La conséquence est simple : dans les villes tendues, la faisabilité réglementaire prime sur le rendement. Un bien peut sembler très rentable sur le papier et rester interdit à la location courte durée. Ce numéro, le respect des durées et le changement d'usage sont contrôlés, et les plateformes retirent les annonces non conformes : mieux vaut sécuriser le cadre avant d'investir, pas après.

Annecy ou Toulouse : deux marchés opposés

Annecy est un marché très contraint. Le nombre de meublés de tourisme y est plafonné autour de 2 660 (contre environ 6 400 en 2024), avec changement d'usage et compensation obligatoires. Un bien acheté aujourd'hui n'obtiendra probablement pas d'autorisation : nous ne promettons jamais son obtention.

Toulouse présente un profil différent : marché d'affaires porté par l'aéronautique, congrès autour du parc des expositions MEETT et forte population étudiante. La demande y est plus régulière sur l'année et moins saisonnière qu'à Annecy. Les règles locales exactes se vérifient auprès de la mairie.

La leçon vaut partout : une même somme investie peut donner un projet courte durée solide à Toulouse et un projet bloqué à Annecy, où la longue durée redevient la référence. On raisonne marché par marché, jamais sur une moyenne nationale.

Comment décider : la méthode du net encaissé

Commencez par la faisabilité réglementaire : usage du logement, autorisation, quota éventuel, DPE. Ce filtre passe avant tout calcul, car il peut disqualifier un projet d'emblée.

Comparez ensuite le net encaissé. En courte durée : un chiffre d'affaires estimé prudemment, moins les commissions, le ménage, l'énergie, les consommables, l'assurance, l'entretien, la vacance et la fiscalité. En longue durée : le loyer, moins la vacance, l'entretien, la gestion et la fiscalité.

Intégrez enfin votre temps. Sans délégation, la courte durée demande plusieurs heures par semaine. Si votre ville est bloquée ou votre temps limité, la longue durée s'impose. Si la ville est ouverte et la demande soutenue, la courte durée déléguée peut se défendre.

Pour déléguer, une conciergerie prend en charge l'annonce, la tarification, la relation voyageurs, le ménage et l'entretien. Chez Clé en Main, la conciergerie représente 20 % du chiffre d'affaires (18 % pour un bien acquis via l'accompagnement clé en main), le ménage étant facturé au forfait au voyageur, sans engagement avec un préavis de 30 jours, et un Pack Fondateur est offert aux 5 premiers propriétaires par ville. La gestion pour compte d'autrui est exercée dans les règles, avec les cartes professionnelles T et G.

Questions fréquentes

La location courte durée est-elle plus rentable que la longue durée ?

Souvent en chiffre d'affaires brut, oui. Mais après les charges, la gestion et la fiscalité, l'écart se resserre et dépend fortement de la ville. On compare toujours sur le net réellement encaissé, jamais sur le montant affiché, et aucun taux d'occupation n'est garanti.

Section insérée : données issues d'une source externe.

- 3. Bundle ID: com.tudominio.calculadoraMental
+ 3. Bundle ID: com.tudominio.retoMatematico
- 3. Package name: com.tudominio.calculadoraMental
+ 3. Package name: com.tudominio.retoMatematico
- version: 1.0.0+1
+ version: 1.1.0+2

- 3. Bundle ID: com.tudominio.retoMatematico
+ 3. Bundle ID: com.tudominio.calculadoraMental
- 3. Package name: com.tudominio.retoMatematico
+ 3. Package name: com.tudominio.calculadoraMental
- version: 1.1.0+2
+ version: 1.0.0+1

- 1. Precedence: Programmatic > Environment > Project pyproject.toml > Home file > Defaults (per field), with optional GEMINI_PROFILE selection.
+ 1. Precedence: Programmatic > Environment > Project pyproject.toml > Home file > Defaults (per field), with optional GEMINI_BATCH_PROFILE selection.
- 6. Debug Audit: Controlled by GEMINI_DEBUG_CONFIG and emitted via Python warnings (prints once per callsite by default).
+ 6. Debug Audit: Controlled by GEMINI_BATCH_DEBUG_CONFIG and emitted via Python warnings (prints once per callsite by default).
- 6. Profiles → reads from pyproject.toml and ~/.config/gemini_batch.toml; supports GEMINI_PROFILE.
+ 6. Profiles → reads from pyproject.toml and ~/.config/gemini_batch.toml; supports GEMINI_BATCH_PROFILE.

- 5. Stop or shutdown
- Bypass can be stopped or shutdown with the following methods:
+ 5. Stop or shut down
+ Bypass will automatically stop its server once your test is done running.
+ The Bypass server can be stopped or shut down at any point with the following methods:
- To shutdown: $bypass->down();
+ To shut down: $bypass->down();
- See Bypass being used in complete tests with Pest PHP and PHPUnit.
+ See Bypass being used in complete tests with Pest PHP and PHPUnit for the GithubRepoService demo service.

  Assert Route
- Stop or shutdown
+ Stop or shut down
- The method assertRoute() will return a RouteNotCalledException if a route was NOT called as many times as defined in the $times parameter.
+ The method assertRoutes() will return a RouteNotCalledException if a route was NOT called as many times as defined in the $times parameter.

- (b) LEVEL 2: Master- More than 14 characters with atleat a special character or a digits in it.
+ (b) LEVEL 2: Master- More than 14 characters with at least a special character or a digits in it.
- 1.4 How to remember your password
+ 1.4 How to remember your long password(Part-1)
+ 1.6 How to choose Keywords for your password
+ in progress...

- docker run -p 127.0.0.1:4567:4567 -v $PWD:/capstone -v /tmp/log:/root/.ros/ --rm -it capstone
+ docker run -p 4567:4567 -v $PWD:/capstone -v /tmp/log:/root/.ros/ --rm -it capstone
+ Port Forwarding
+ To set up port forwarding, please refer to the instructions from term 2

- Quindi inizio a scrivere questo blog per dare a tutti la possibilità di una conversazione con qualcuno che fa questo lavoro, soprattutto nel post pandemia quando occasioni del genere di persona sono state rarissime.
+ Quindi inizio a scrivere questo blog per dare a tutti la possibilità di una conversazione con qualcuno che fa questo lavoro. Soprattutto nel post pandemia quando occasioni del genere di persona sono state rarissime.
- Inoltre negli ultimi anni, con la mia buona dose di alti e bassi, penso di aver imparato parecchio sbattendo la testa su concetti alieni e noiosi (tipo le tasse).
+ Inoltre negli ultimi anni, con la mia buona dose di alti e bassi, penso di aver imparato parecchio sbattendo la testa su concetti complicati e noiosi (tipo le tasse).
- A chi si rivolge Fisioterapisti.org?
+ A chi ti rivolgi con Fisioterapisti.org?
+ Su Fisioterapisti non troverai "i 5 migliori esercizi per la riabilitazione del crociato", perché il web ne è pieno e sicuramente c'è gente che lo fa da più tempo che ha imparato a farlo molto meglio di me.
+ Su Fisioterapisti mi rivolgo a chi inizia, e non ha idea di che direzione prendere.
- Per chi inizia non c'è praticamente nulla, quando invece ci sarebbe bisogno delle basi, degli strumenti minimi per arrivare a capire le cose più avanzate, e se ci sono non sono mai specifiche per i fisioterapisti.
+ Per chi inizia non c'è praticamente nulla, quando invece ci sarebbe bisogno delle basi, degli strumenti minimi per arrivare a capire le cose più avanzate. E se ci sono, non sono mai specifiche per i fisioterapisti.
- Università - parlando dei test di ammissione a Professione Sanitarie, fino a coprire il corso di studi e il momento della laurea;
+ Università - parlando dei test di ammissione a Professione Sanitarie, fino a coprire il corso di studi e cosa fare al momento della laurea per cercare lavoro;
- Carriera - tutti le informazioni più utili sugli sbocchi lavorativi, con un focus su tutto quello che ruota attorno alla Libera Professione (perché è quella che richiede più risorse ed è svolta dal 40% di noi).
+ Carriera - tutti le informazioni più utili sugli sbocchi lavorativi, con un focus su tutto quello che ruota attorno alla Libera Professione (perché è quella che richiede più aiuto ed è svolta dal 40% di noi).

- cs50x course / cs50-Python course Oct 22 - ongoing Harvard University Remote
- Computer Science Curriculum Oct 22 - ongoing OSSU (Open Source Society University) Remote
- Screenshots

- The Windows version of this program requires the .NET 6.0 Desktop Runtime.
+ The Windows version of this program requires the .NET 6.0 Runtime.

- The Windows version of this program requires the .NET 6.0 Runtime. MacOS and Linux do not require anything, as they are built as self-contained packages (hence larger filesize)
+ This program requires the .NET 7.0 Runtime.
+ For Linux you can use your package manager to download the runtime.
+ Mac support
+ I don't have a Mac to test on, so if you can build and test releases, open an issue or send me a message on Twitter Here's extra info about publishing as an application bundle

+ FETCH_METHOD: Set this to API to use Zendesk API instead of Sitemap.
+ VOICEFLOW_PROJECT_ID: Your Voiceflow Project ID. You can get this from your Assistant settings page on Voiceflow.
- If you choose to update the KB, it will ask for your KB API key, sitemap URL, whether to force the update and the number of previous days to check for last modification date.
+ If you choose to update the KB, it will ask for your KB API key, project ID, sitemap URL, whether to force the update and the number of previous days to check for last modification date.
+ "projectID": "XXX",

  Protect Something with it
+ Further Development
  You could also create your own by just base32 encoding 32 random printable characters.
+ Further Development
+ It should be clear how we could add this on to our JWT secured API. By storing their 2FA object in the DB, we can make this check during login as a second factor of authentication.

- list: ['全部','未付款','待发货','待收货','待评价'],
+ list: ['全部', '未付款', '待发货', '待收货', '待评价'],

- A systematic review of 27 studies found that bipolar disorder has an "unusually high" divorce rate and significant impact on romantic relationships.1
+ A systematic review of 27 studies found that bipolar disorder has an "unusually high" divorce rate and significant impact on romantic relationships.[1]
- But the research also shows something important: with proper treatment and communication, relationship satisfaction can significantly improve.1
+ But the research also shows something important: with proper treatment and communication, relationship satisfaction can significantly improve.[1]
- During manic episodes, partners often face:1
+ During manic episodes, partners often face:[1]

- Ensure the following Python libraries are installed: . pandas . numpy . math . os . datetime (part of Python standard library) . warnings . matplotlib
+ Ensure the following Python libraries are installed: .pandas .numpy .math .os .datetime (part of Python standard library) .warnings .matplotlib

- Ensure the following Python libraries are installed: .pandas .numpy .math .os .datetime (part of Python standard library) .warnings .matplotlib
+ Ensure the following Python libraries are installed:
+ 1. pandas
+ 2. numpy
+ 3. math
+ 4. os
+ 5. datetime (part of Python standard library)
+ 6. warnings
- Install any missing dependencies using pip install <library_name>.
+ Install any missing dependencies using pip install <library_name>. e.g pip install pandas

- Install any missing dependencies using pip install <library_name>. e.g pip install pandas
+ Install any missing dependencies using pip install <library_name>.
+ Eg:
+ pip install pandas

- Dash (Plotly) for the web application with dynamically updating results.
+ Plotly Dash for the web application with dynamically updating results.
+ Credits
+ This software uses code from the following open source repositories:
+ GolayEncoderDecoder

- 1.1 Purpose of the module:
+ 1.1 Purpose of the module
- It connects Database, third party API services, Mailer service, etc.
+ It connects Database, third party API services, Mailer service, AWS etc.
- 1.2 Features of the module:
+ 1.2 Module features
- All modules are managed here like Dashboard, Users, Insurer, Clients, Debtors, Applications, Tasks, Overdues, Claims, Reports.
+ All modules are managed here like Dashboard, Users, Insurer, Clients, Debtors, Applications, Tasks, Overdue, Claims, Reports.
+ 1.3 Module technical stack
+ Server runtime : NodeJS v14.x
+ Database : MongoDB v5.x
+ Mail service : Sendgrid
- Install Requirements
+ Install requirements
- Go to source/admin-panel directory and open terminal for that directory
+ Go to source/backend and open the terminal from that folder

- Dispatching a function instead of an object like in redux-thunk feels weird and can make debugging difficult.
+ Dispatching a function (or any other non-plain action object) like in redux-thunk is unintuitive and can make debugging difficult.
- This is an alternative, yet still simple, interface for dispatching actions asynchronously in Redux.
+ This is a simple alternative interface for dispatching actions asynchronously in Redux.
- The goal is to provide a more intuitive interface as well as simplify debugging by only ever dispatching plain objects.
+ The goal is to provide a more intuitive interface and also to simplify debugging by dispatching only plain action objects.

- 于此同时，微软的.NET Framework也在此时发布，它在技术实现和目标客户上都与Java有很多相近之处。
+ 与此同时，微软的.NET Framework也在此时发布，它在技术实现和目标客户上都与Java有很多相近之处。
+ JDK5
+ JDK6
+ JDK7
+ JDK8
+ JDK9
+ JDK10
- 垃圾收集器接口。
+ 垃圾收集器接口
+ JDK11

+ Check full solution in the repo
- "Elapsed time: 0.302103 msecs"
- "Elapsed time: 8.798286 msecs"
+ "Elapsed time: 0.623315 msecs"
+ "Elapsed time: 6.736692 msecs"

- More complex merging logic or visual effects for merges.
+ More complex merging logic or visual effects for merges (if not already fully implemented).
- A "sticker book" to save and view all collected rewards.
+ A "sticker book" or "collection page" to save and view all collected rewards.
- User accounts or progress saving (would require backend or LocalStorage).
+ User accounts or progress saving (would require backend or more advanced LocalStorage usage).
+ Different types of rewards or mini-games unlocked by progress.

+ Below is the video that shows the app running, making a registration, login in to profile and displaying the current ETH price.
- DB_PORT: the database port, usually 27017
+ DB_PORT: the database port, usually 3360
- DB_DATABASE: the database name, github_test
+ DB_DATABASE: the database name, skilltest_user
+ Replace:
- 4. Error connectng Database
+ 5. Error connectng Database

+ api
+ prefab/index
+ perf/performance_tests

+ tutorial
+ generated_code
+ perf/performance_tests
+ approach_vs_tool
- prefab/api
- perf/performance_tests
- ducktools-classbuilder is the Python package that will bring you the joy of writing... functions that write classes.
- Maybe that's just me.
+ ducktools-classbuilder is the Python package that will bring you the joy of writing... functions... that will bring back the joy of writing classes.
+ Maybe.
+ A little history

Quel abattement fiscal en 2026 pour un meublé de tourisme ?

Au micro-BIC, l'abattement est de 30 % pour un meublé non classé (plafond de recettes de 15 000 € par an) et de 50 % pour un meublé classé (plafond de 83 600 € en 2026). Au-delà, ou par choix, le régime réel LMNP permet d'amortir le bien.

Faut-il un numéro d'enregistrement pour louer en courte durée ?

Oui. Depuis le 20 mai 2026, un numéro d'enregistrement à 13 chiffres est obligatoire et doit apparaître sur vos annonces publiées sur les plateformes.

Combien de jours peut-on louer sa résidence principale ?

Jusqu'à 120 jours par an sans changement d'usage. Une résidence secondaire relève, elle, du changement d'usage, avec une compensation là où la commune l'impose.

Peut-on encore lancer une location courte durée à Annecy ?

Le marché y est très contraint : le nombre de meublés de tourisme est plafonné autour de 2 660, contre environ 6 400 en 2024, avec changement d'usage et compensation obligatoires. Un bien acheté aujourd'hui n'obtiendra probablement pas d'autorisation, et nous ne promettons jamais son obtention.

Combien coûte une conciergerie pour gérer ma location ?

Chez Clé en Main, la conciergerie représente 20 % du chiffre d'affaires, ou 18 % pour un bien acquis via l'accompagnement clé en main. Le ménage est facturé au forfait au voyageur, et l'engagement se limite à un préavis de 30 jours.